◆ **Task input**

※

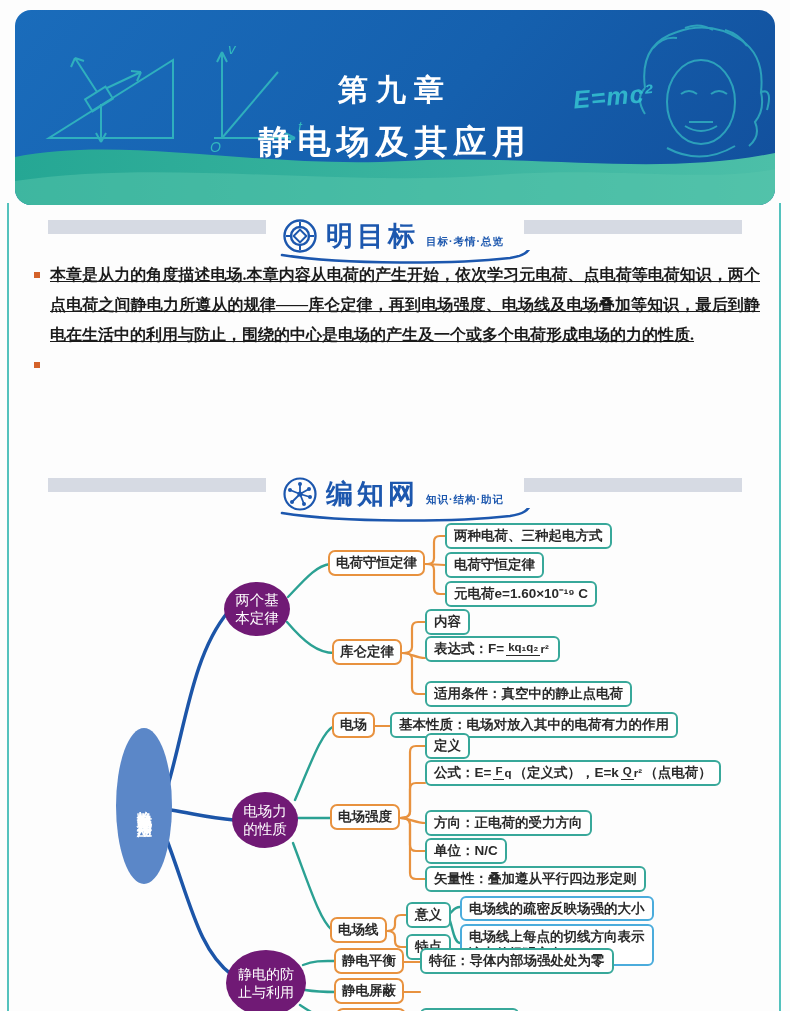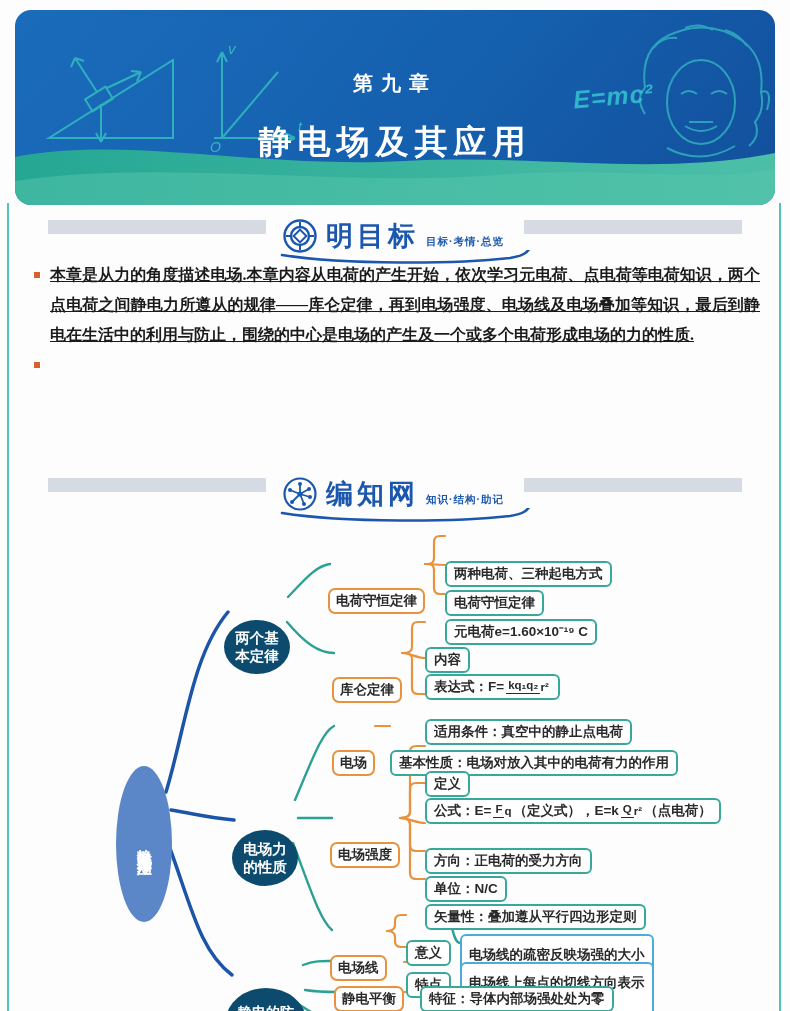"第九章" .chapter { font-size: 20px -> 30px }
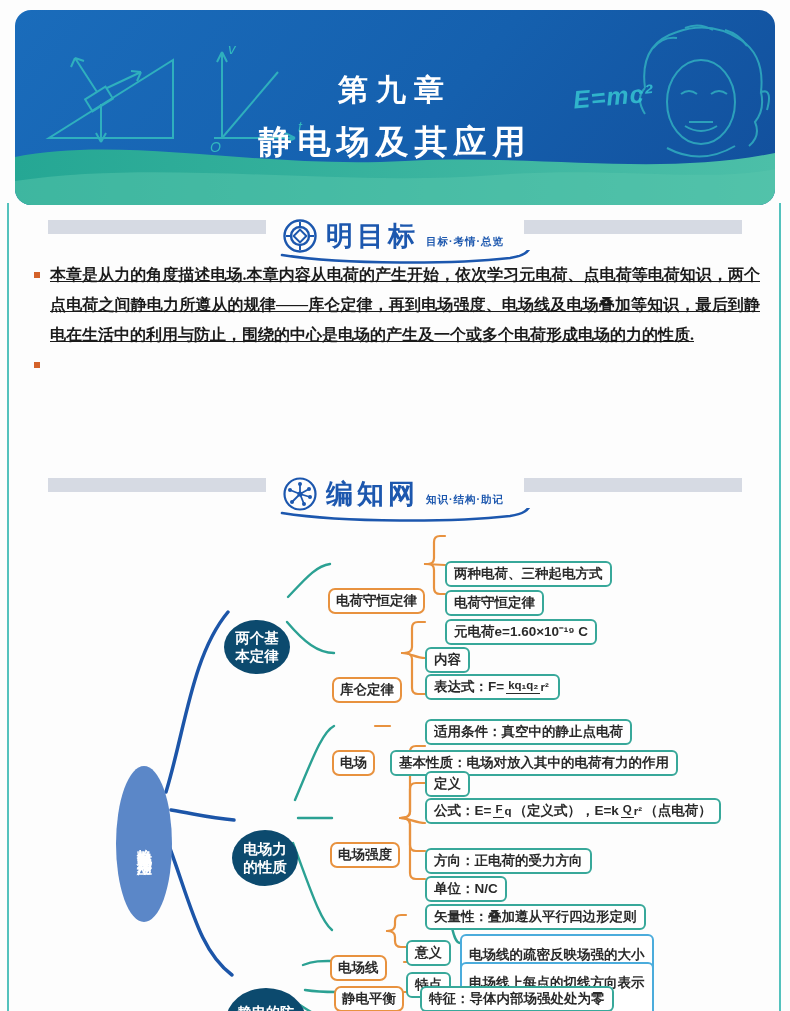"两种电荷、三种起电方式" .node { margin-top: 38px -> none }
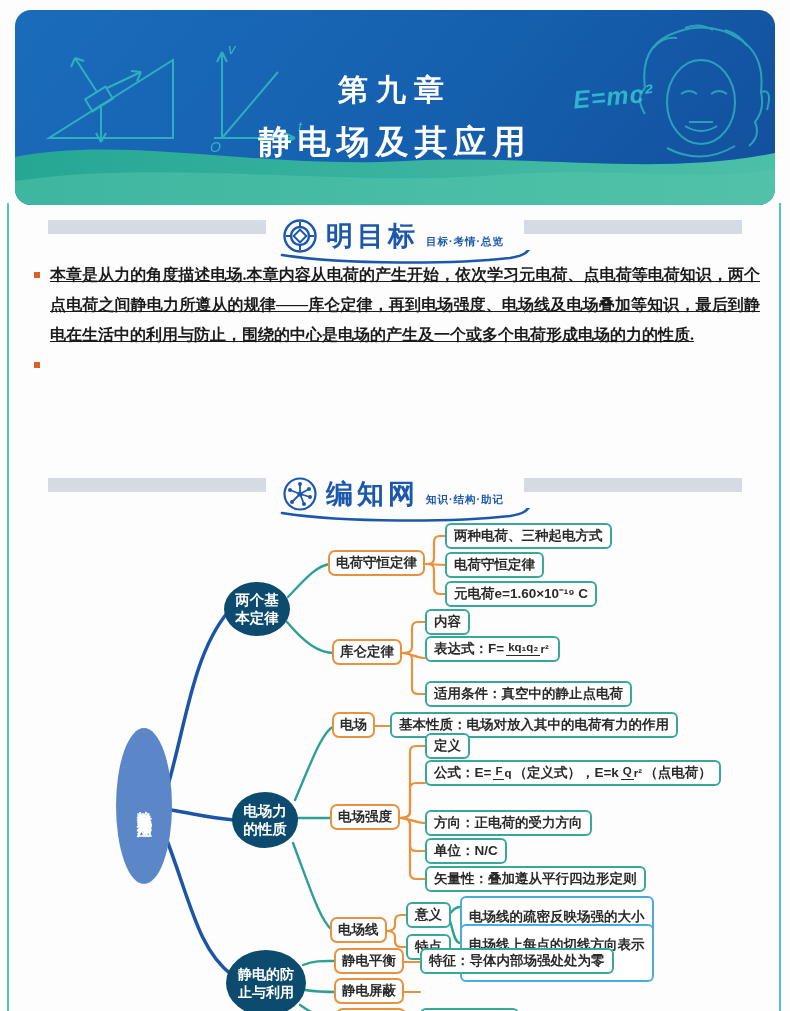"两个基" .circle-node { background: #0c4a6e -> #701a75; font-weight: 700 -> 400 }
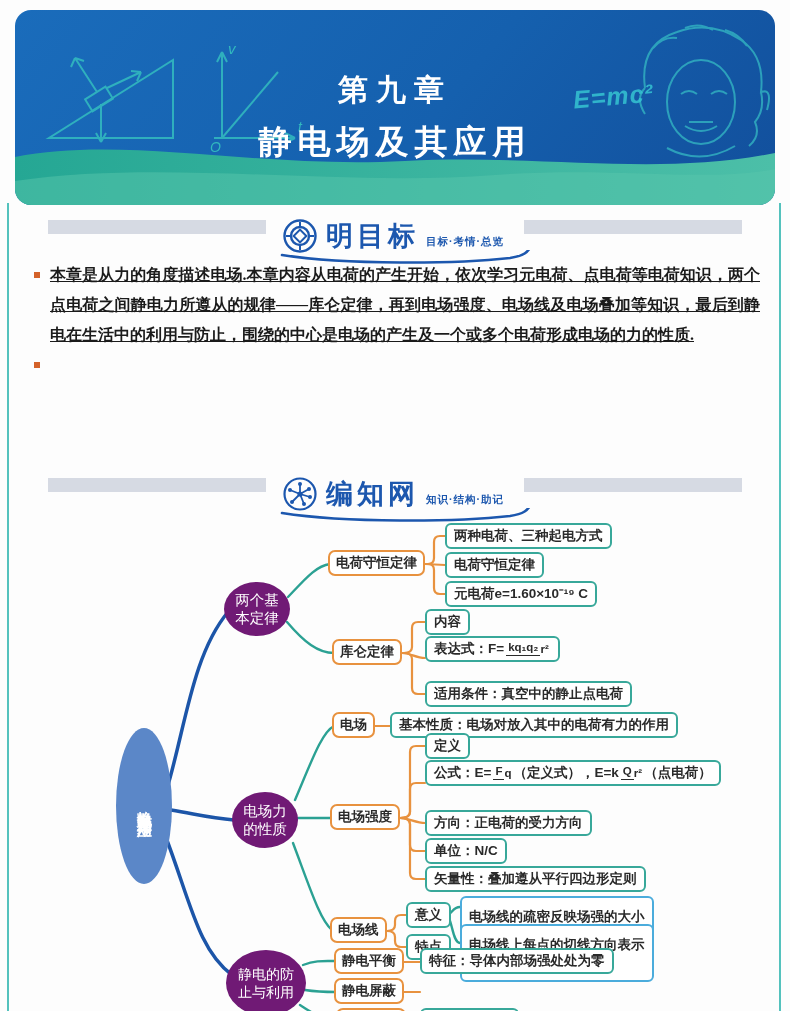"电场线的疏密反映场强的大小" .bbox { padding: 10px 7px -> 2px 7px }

※

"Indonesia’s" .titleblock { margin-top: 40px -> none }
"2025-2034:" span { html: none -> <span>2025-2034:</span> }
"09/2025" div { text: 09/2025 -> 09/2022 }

※

◆ **Problem requirements**
Could you output exactly the lines above, from the line with "background: #0c4a6e ->" up to and including the line with "padding: 10px 7px", and nothing else, skipping the pictures?

◆ **Final answer**
"两个基" .circle-node { background: #0c4a6e -> #701a75; font-weight: 700 -> 400 }
"电场线的疏密反映场强的大小" .bbox { padding: 10px 7px -> 2px 7px }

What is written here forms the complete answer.